Отвечая, я смотрел на веселые ее глаза, на загорелое лицо (подло помня о том, что ноги и живот ее так же загорелы) и думал: это уже чересчур. Так и не бывает даже. Это материализация мыслей, что ли: то сомнительный мужчина в троллейбусе — после того, как я стал размышлять об этом, то вот девчонка, невыносимо, терпко и вседозволенно пахнущая не духами, которыми улила себя с головы до ног, а крепким — я-то различаю! — молодым животным потом ловкого, гибкого, гладкого тела.
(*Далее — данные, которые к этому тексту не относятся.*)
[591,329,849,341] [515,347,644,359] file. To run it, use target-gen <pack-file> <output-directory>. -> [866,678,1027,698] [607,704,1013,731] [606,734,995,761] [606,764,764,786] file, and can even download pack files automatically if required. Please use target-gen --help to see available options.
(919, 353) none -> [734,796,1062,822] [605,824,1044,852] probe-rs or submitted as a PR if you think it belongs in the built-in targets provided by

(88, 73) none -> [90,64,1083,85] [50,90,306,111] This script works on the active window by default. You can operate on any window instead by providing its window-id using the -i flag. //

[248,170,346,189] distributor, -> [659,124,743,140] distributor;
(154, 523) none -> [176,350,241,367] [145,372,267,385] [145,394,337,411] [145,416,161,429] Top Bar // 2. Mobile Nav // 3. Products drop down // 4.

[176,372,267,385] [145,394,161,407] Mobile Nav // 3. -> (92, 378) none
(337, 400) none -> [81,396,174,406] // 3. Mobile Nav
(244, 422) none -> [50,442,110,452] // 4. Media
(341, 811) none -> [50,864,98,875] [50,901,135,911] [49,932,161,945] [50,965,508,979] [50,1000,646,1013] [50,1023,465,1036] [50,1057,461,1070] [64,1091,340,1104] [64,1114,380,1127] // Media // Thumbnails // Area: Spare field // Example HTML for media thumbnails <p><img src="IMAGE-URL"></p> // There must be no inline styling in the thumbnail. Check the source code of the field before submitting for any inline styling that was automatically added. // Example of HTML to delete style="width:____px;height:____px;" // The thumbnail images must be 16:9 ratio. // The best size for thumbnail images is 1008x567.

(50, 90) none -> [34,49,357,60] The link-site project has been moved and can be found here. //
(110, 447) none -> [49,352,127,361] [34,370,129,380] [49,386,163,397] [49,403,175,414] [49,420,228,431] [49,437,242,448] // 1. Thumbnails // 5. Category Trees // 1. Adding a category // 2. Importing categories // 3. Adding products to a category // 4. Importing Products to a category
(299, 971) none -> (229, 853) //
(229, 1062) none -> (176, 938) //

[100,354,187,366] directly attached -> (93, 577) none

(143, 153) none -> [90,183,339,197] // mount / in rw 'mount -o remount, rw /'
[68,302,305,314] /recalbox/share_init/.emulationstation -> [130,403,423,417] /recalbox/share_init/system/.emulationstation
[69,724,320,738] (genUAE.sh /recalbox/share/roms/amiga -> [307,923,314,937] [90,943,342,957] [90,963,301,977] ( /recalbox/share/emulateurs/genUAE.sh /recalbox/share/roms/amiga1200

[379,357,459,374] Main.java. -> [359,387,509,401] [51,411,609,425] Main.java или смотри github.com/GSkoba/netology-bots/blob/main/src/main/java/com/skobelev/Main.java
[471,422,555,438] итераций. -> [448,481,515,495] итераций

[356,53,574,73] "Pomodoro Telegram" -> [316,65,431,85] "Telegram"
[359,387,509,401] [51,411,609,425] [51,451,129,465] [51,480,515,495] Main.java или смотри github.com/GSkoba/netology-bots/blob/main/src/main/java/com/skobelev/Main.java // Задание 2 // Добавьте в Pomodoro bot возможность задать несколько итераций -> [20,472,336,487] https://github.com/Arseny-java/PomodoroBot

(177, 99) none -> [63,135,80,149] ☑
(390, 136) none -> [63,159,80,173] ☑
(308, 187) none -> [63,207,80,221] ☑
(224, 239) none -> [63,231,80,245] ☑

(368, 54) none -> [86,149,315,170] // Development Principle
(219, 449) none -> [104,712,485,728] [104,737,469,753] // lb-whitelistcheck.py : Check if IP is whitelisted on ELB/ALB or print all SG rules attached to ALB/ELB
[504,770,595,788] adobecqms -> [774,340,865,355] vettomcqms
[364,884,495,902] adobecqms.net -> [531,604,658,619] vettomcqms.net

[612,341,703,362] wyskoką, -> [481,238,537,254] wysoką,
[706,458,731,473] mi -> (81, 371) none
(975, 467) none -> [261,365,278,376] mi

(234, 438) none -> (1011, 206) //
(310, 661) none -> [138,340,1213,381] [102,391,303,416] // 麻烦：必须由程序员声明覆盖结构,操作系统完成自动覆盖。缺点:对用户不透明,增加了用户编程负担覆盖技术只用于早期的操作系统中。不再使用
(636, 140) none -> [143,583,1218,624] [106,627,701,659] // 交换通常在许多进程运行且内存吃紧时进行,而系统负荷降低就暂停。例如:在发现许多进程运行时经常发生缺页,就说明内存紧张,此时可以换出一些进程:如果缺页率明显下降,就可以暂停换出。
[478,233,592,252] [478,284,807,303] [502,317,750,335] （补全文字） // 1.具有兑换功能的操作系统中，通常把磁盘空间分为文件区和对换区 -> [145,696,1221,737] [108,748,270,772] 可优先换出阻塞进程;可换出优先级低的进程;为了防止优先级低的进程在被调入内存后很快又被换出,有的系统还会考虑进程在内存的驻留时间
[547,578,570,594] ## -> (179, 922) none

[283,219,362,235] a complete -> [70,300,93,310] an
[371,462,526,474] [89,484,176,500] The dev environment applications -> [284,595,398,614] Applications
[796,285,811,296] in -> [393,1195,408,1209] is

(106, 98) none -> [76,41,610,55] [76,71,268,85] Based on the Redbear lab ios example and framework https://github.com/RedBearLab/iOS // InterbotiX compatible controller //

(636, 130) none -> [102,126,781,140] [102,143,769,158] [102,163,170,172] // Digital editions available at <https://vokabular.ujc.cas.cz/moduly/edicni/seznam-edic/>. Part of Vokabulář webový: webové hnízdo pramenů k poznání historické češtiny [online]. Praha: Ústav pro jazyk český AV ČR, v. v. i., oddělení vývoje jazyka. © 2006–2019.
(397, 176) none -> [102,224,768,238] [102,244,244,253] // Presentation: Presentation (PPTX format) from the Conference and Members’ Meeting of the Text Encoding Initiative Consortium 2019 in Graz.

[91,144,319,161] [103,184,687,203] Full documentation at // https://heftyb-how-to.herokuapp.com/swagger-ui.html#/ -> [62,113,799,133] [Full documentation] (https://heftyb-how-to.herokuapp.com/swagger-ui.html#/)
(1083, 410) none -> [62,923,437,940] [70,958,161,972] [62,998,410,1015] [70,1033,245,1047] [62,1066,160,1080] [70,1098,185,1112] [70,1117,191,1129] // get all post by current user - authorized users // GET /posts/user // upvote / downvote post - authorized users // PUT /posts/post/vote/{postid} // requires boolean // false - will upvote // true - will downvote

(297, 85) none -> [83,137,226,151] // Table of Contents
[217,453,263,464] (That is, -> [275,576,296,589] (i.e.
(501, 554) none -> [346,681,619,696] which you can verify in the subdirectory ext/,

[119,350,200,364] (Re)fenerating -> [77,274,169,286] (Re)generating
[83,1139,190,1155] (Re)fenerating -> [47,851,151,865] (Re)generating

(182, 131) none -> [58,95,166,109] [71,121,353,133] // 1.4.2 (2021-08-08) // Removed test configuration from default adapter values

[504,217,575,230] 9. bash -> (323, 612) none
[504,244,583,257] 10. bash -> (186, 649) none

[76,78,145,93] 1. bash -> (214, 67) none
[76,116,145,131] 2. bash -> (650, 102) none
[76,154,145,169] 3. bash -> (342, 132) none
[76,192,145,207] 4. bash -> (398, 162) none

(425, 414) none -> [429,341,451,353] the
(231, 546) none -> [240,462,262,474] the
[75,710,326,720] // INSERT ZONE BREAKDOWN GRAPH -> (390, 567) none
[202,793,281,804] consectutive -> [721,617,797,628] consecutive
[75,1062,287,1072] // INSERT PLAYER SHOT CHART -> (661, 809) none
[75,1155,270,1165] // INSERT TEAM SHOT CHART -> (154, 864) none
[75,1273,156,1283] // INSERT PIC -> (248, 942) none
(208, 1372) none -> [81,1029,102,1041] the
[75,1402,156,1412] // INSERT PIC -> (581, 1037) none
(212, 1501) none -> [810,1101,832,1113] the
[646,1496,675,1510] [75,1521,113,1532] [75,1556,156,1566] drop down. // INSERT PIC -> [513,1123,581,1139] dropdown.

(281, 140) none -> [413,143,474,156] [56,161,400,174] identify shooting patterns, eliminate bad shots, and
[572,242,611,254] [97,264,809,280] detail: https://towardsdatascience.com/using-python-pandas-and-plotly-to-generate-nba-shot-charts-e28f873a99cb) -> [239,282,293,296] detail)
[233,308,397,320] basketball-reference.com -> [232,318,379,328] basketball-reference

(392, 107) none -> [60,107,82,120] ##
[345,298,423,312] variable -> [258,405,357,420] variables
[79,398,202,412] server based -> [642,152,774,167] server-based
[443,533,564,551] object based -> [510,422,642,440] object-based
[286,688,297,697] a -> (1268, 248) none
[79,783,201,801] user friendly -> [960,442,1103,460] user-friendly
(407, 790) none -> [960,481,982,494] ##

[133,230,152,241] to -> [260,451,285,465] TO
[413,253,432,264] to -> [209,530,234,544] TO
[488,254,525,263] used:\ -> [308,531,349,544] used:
Наваждение — говорил уже и еще скажу, наваждение какое-то!
— Девки, он не пьет и не курит, — обратилась моя соседка к подругам, которые приблизились, обступили нас. — Значит, экономит, денежки бережет. Значит, есть у него денежки. Поделись, дядя!
Я не знал, что ответить.
— Жадина-говядина, — сказала толстая девочка в кожаной тугой юбке и с щеками, натертыми чем-то белым.
— Ну? — сказала соседка. — Давай деньги, козел.
Она сказала это, понизив голос, но по-прежнему весело — и вдруг сузила глаза очаровательным напряжением злости и жестокости и резким движением, коротко и умело ударила меня по щеке жесткой ладонью.
— Глянь! — тут же подняла мне к лицу толстая девочка свою ногу, показывая высокий острый каблук-шпильку (как она ходит в таких туфлях по поселковым колдобинам?) — пикнешь, падла, насквозь проткну!
Хотя по-прежнему стучал трамвай колесами, дергался, скрипел, но, казалось, наступила полная тишина. Немногочисленные пассажиры, народ большей частью пожилой, старательно смотрели в окна.
— Денег мне не жалко, — сказал я девушкам-подросткам. — Но мне жалко вас.
— Себя пожалей! — ответила моя соседка.